Live Fish as Bait: It’s Time State Biologists Stop Defending It
Live Fish as Bait: It’s Time State Biologists Stop Defending It
Bob Mallard, NFC National Vice Chair
At a recent public hearing in regard to a proposed prohibition on the use of live fish as bait in Maine’s North Region, retired Maine Department of Inland Fisheries and Wildlife (MDIFW) biologist Paul Johnson defended the use of live fish as bait by comparing the number of species of fish found in Moosehead Lake today versus when they first started keeping records.
Per Johnson, not much has changed at Moosehead regarding its species assemblage and the lake is heavily fished with live minnows. The implication was that live bait is not an issue. This statement was misleading due to the fact that Moosehead was being fished long before MDIFW had reliable records and some of the damage may have already be done.
Johnson also stated that three of the nonnative fish, smallmouth bass and white and yellow perch, now found in the lake were gamefish and the result of "bucket biology,” not the use of live fish as bait. While that is likely the case with regard to bass and white perch, yellow perch are just as likely to have entered the system via their use as self-trapped live bait.
While many Maine anglers admittedly target white perch, yellow perch are not nearly as popular making it less likely they were deliberately introduced. MDIFW biologist Greg Burr recently made a similar unsubstantiated statement about how landlocked alewives found their way into Beech Hill Pond.
Per MDIFW, there are twenty-five species of fish in Moosehead Lake. Twenty-two of these fish were first reported in 1944, apparently the first time they surveyed the lake and more than 100 years after tourists began coming to the lake to fish, often with live minnows:
Twelve of the species now found in Moosehead Lake are listed as legal-to-use “baitfish” by MDIFW. Of the five species of fish that are clearly nonnative, along with the bass and perch, two were introduced by MDIFW – landlocked salmon and smelt. Johnson himself introduced mysis shrimp into the lake, a species of crustacean blamed for the collapse of the salmon fishery at Flathead Lake in Montana.
For comparative purposes, let’s talk about Big Reed Pond, a small remote pond in northern Maine recently reclaimed to try to save rare native Arctic charr.

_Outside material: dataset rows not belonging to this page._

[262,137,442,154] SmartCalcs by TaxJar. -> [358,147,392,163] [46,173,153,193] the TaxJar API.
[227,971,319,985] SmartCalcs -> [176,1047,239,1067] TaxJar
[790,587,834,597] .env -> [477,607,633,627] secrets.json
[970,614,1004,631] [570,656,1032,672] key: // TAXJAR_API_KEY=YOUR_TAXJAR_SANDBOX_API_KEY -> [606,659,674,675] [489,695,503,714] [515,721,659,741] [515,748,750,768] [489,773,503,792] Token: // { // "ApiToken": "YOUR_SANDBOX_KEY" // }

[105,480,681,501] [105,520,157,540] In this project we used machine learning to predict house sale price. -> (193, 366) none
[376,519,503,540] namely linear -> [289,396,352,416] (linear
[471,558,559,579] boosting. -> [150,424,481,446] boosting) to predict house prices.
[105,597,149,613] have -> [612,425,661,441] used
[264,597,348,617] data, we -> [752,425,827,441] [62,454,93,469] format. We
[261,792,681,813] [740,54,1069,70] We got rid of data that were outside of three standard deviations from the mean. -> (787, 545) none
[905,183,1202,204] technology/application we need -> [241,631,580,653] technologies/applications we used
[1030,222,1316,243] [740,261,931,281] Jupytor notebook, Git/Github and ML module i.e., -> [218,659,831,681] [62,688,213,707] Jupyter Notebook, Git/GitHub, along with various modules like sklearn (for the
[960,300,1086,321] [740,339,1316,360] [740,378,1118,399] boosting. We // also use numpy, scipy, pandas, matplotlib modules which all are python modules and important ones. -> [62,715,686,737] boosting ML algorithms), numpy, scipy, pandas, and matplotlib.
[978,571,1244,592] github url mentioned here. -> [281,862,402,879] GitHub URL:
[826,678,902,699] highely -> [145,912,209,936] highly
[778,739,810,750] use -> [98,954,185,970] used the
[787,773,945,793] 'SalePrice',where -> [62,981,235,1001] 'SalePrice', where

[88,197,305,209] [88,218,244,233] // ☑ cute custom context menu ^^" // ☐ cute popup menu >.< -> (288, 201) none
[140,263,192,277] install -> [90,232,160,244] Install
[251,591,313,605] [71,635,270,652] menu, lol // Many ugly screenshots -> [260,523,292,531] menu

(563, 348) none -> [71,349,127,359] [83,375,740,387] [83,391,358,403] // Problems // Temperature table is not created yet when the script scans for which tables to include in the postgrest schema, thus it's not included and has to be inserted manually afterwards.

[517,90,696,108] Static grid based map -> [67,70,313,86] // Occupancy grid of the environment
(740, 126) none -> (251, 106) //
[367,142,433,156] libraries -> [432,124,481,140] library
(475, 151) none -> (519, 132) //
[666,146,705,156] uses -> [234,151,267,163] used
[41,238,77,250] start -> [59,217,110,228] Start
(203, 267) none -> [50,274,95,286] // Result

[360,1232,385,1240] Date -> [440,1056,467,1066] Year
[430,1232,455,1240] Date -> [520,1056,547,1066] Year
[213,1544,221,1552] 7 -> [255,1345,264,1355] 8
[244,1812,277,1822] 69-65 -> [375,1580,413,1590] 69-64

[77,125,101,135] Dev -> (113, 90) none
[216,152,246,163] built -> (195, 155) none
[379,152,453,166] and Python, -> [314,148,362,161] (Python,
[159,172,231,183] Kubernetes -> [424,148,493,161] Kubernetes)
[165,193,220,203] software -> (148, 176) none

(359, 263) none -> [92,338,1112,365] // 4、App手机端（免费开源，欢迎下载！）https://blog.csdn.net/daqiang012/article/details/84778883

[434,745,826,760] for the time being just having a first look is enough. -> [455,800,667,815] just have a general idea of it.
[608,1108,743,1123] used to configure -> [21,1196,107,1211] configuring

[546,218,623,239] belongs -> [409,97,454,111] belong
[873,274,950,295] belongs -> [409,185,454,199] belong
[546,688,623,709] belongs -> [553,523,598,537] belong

Big Reed Pond had ten species of fish in it at time of reclamation. It was purported that six of these, or 60% of the species found in the pond at the time, were nonnative minnows, including highly invasive smelt. Unlike Moosehead Lake, Big Reed Pond is very lightly fished and likely was not fished at all for decades after people started fishing Moosehead.
Like Moosehead Lake however, seven of the fish were first reported in 1958 - the first time MDIFW formally surveyed the pond. The other three species, all of which are minnows (smelt, creek chub, and pearl dace) were first reported in 1991, 1992, and 2006 respectively. How did these nonnative minnows get there?
While MDIFW has spoken up loudly against nonnative bass, crappie, pike, muskies, as well as koi, they have been far less vocal, or worse, defensive, when it comes to baitfish. Even the verbiage on the link to their invasive species page is deliberate-stocking centric, “Illegal Fish Stockings Threaten Maine Lakes and Rivers.” And their invasive fish poster shows only gamefish:
A nonnative fish is a nonnative fish regardless of what it is, where it comes from, or how it got there. While not all nonnative fish are technically “invasive,” both gamefish and baitfish can be. In fact, Maine has lost 3 out of 11 rare native Arctic charr populations to nonnative invasive fish in the last decade, all of these involved baitfish, smelt, not gamefish:
And I lost my favorite brook trout pond to nonnative baitfish as well, golden shiners. Once the finest wild native brook trout pond I had even seen, the brook trout population, and insect life, has been seriously compromised. How did the shiners get there? The use, albeit illegal, of live fish as bait...
The number of native salmonid waters in Maine compromised, or worse, by nonnative baitfish actually exceeds the number compromised by nonnative gamefish – and by far. At what point will MDIFW accept this fact and respond accordingly, and by that I mean stop protecting “traditional fishing methods” and the “bait industry” and start taking a fish-first position that recognizes all nonnative fish as an equal threat.